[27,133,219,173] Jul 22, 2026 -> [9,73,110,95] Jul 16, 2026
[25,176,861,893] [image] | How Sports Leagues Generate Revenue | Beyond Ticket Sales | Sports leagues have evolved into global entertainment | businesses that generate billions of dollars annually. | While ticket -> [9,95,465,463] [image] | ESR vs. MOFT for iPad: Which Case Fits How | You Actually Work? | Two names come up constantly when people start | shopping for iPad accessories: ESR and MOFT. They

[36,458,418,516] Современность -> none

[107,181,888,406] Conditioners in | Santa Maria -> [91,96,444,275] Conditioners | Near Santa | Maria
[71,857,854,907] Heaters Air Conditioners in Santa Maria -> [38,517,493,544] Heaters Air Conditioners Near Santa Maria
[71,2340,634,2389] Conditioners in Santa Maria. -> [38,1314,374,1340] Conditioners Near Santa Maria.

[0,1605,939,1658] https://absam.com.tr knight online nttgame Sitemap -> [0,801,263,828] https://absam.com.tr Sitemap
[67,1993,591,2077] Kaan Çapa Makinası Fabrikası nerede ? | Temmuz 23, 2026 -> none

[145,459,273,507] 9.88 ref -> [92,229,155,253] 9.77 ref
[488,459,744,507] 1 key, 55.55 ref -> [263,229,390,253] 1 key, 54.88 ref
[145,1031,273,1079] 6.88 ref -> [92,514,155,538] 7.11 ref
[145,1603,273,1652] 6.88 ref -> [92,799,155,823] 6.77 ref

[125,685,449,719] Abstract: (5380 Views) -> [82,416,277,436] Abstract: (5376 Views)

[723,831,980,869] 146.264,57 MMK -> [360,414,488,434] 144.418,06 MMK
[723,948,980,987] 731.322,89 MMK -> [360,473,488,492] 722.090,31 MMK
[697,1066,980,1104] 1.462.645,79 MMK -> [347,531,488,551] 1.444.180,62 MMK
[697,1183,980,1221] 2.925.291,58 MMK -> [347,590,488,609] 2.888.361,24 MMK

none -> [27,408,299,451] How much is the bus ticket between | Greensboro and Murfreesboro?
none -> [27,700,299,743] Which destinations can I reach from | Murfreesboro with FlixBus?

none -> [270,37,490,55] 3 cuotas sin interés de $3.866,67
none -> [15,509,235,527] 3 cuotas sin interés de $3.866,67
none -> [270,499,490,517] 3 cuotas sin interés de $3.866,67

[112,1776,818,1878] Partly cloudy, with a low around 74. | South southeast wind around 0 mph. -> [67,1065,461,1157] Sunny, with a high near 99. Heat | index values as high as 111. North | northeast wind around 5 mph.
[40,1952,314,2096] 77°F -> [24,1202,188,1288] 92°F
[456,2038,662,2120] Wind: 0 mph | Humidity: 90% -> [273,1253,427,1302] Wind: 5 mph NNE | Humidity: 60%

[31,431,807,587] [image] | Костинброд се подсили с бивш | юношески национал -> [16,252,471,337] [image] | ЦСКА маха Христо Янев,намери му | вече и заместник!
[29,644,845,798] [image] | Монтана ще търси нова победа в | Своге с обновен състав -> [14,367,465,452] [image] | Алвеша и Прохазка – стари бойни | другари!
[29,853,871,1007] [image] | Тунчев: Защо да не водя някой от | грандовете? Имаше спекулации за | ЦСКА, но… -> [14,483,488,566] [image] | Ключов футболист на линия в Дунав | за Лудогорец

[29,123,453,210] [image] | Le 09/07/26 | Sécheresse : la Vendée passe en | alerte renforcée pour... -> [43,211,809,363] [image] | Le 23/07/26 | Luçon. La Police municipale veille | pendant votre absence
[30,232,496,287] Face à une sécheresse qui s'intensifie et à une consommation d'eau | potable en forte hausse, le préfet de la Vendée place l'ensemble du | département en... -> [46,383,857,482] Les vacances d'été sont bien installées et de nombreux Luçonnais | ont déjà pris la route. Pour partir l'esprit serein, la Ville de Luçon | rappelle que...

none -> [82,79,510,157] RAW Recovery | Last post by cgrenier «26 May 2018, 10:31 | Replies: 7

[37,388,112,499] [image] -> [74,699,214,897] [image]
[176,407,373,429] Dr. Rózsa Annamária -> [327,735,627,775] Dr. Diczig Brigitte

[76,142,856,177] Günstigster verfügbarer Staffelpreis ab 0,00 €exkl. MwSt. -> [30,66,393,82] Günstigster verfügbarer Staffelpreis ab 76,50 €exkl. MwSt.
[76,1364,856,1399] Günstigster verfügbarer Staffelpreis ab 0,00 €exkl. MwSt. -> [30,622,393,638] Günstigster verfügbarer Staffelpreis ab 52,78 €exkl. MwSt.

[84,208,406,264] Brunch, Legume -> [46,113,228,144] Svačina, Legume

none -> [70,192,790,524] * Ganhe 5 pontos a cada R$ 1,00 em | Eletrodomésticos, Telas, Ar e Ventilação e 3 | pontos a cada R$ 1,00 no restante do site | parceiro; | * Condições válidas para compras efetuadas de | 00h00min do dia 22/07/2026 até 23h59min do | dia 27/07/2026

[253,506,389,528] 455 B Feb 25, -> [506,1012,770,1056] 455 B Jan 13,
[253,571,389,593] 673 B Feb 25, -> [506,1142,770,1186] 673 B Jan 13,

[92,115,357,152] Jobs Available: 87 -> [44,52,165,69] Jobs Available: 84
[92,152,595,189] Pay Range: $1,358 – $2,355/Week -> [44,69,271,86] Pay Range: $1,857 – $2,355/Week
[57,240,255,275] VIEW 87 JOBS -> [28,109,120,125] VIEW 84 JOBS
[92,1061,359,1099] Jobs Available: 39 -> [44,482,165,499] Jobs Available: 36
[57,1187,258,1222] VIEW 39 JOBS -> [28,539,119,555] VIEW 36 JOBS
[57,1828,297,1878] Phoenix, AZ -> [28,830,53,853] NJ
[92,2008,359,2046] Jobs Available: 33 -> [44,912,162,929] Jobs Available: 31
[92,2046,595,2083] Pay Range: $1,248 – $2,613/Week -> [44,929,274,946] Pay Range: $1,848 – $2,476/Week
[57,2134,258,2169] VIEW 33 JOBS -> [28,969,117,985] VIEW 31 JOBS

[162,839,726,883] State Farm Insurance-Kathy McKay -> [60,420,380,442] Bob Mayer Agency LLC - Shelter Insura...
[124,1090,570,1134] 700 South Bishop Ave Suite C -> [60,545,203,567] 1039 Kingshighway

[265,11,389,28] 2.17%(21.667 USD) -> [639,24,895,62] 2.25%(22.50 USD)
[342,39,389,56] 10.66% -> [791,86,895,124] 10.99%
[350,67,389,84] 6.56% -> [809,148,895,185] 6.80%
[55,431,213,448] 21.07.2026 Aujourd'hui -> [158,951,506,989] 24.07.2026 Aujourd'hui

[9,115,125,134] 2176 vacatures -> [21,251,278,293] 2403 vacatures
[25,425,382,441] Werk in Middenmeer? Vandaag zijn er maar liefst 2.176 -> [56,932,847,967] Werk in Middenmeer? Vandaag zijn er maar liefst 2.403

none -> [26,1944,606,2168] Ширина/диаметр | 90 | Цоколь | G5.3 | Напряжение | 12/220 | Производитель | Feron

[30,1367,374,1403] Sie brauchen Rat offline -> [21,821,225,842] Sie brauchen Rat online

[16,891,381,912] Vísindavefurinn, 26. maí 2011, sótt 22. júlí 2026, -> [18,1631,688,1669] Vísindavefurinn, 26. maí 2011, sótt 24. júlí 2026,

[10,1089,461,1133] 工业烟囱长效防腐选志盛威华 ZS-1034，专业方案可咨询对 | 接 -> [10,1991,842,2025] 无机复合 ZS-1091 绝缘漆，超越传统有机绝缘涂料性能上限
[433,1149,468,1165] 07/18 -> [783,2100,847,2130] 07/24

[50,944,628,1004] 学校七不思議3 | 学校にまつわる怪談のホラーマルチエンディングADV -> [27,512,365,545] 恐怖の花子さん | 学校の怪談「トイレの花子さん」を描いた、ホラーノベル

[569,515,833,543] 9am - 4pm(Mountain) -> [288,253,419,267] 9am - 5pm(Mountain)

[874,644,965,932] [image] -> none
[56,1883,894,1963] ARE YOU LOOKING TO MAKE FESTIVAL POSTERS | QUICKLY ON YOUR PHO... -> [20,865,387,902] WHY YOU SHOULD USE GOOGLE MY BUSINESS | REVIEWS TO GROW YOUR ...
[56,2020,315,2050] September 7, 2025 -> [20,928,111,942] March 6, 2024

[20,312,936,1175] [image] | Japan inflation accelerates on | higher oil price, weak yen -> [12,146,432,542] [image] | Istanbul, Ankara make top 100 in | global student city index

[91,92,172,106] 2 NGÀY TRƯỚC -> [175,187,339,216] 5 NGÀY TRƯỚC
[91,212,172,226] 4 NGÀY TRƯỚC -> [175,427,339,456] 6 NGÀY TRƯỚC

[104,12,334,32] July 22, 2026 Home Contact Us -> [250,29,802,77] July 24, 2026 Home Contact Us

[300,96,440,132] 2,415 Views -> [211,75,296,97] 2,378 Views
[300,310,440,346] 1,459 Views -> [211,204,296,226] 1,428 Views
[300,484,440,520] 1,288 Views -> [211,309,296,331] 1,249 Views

> _EXERCISE OBJECTIVE_: The answer should consist solely of the lines from the first line above through the one with "[145,1603,273,1652] 6.88 ref", both included, repeated exactly.

> _EXERCISE RESULT_:
[27,133,219,173] Jul 22, 2026 -> [9,73,110,95] Jul 16, 2026
[25,176,861,893] [image] | How Sports Leagues Generate Revenue | Beyond Ticket Sales | Sports leagues have evolved into global entertainment | businesses that generate billions of dollars annually. | While ticket -> [9,95,465,463] [image] | ESR vs. MOFT for iPad: Which Case Fits How | You Actually Work? | Two names come up constantly when people start | shopping for iPad accessories: ESR and MOFT. They

[36,458,418,516] Современность -> none

[107,181,888,406] Conditioners in | Santa Maria -> [91,96,444,275] Conditioners | Near Santa | Maria
[71,857,854,907] Heaters Air Conditioners in Santa Maria -> [38,517,493,544] Heaters Air Conditioners Near Santa Maria
[71,2340,634,2389] Conditioners in Santa Maria. -> [38,1314,374,1340] Conditioners Near Santa Maria.

[0,1605,939,1658] https://absam.com.tr knight online nttgame Sitemap -> [0,801,263,828] https://absam.com.tr Sitemap
[67,1993,591,2077] Kaan Çapa Makinası Fabrikası nerede ? | Temmuz 23, 2026 -> none

[145,459,273,507] 9.88 ref -> [92,229,155,253] 9.77 ref
[488,459,744,507] 1 key, 55.55 ref -> [263,229,390,253] 1 key, 54.88 ref
[145,1031,273,1079] 6.88 ref -> [92,514,155,538] 7.11 ref
[145,1603,273,1652] 6.88 ref -> [92,799,155,823] 6.77 ref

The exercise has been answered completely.